Estaba sentado frente a ellos. Su maciza figura los dominaba y la expresión
de su cara continuaba indescifrable. Esperaba a que Winston hablase; pero
¿sobre qué? Incluso ahora podía concebirse perfectamente que no fuese más
que un hombre ocupado preguntándose con irritación por qué lo habían
interrumpido. Nadie hablaba. Después de cerrar la telepantalla, la habitación
parecía mortalmente silenciosa. Los segundos transcurrían enormes. Winston
dificultosamente conseguía mantener su mirada fija en los ojos de O'Brien.
Luego, de pronto, el sombrío rostro se iluminó con el inicio de una sonrisa.
Con su gesto característico, O'Brien se aseguró las gafas sobre la nariz.
—¿Lo digo yo o lo dices tú? —preguntó O'Brien.
—Lo diré yo —respondió Winston al instante—. ¿Está eso completamente
cerrado?
—Sí; no funciona ningún aparato en esta habitación.
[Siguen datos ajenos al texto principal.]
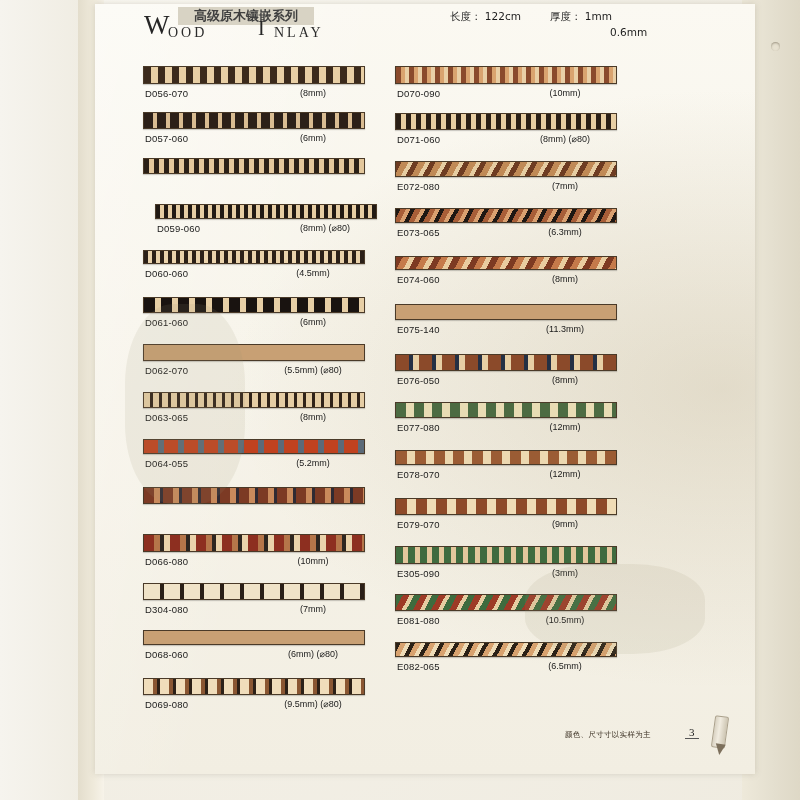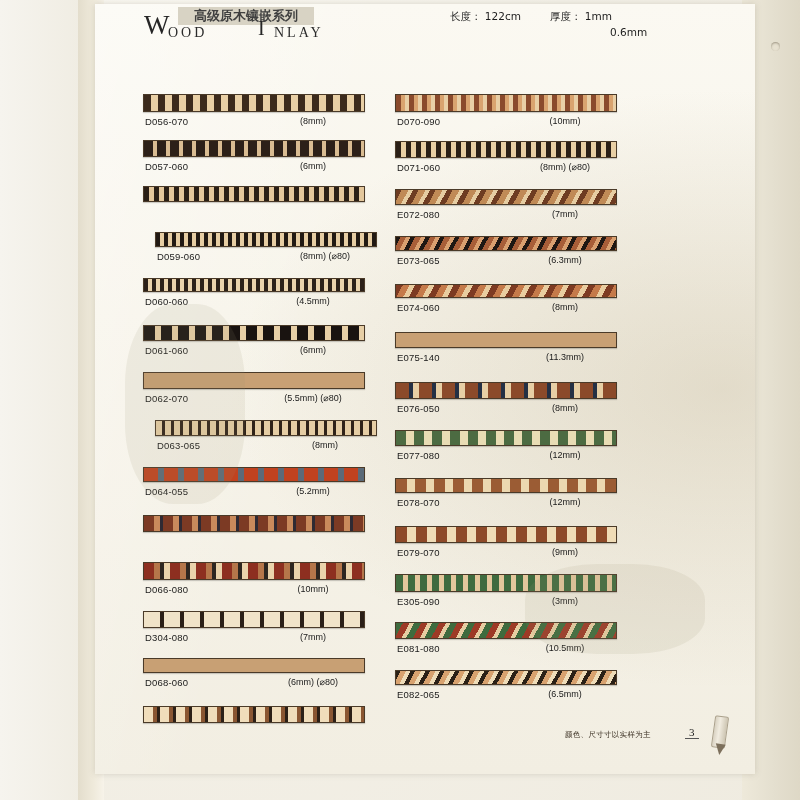"D056-070" .item { margin-top: 28px -> none }
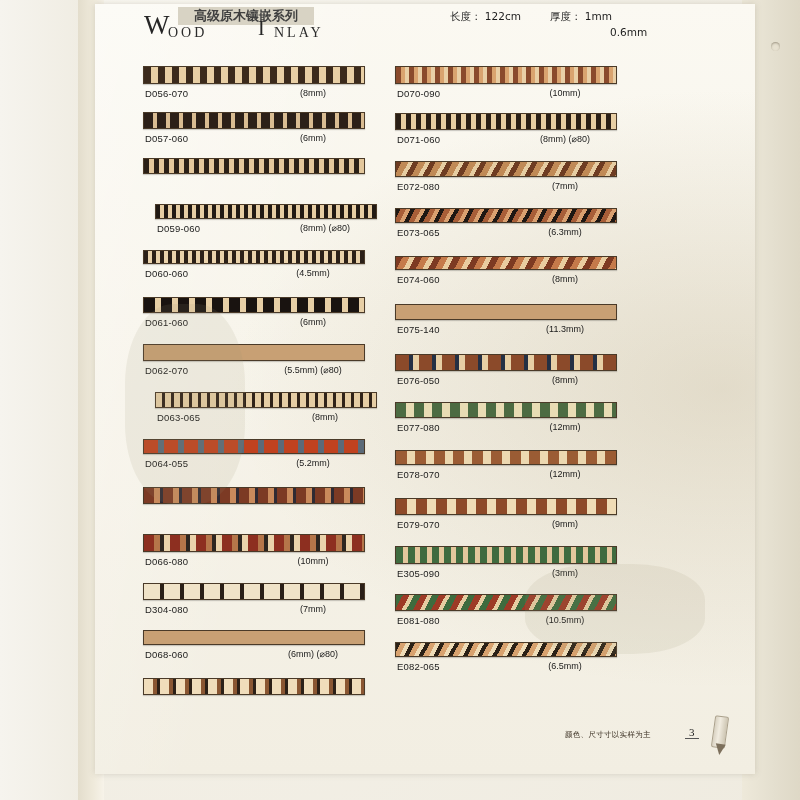"D063-065" div.item { left: 12px -> 0px }
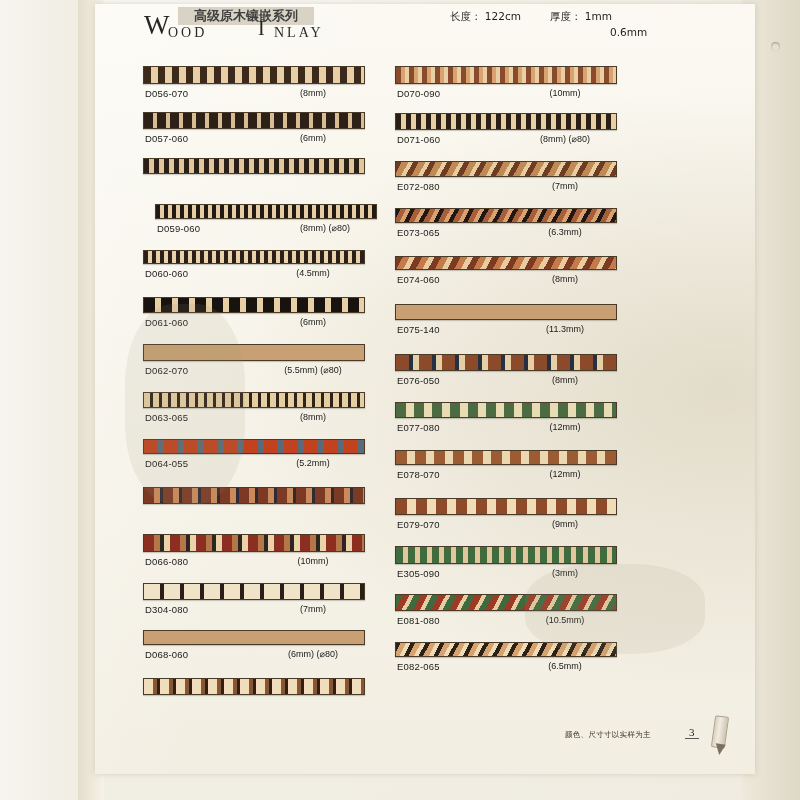"D069-080" div.meta { html: none -> <div> <span>D069-080</span> <span>(9.5mm) (⌀80)</span> </div> }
Estamos solos.
—Pues vinimos aquí porque...
Se interrumpió dándose cuenta por primera vez de la vaguedad de sus
propósitos. No sabía exactamente qué clase de ayuda esperaba de O'Brien.
Prosiguió, consciente de que sus palabras sonaban vacilantes y presuntuosas:
—Creemos que existe un movimiento clandestino, una especie de
organización secreta que actúa contra el Partido y que tú estás metido en esto.
Queremos formar parte de esta organización y trabajar en lo que podamos.
Somos enemigos del Partido. No creemos en los principios de Ingsoc. Somos
criminales del pensamiento. Además, somos adúlteros. Te digo todo esto
porque deseamos ponernos a tu merced. Si quieres que nos acusemos de
cualquier otra cosa, estamos dispuestos a hacerlo.
Winston dejó de hablar al darse cuenta de que la puerta se había abierto.
Miró por encima de su hombro. Era el criado de cara amarillenta, que había
entrado sin llamar. Traía una bandeja con una botella y vasos.
—Martín es uno de los nuestros —dijo O'Brien impasible—. Pon aquí las
bebidas, Martín. Sí, en la mesa redonda. ¿Tenemos bastantes sillas?
Sentémonos para hablar cómodamente. Siéntate tú también, Martín. Ahora
puedes dejar de ser criado durante diez minutos.
El hombrecillo se sentó a sus anchas, pero sin abandonar el aire servil.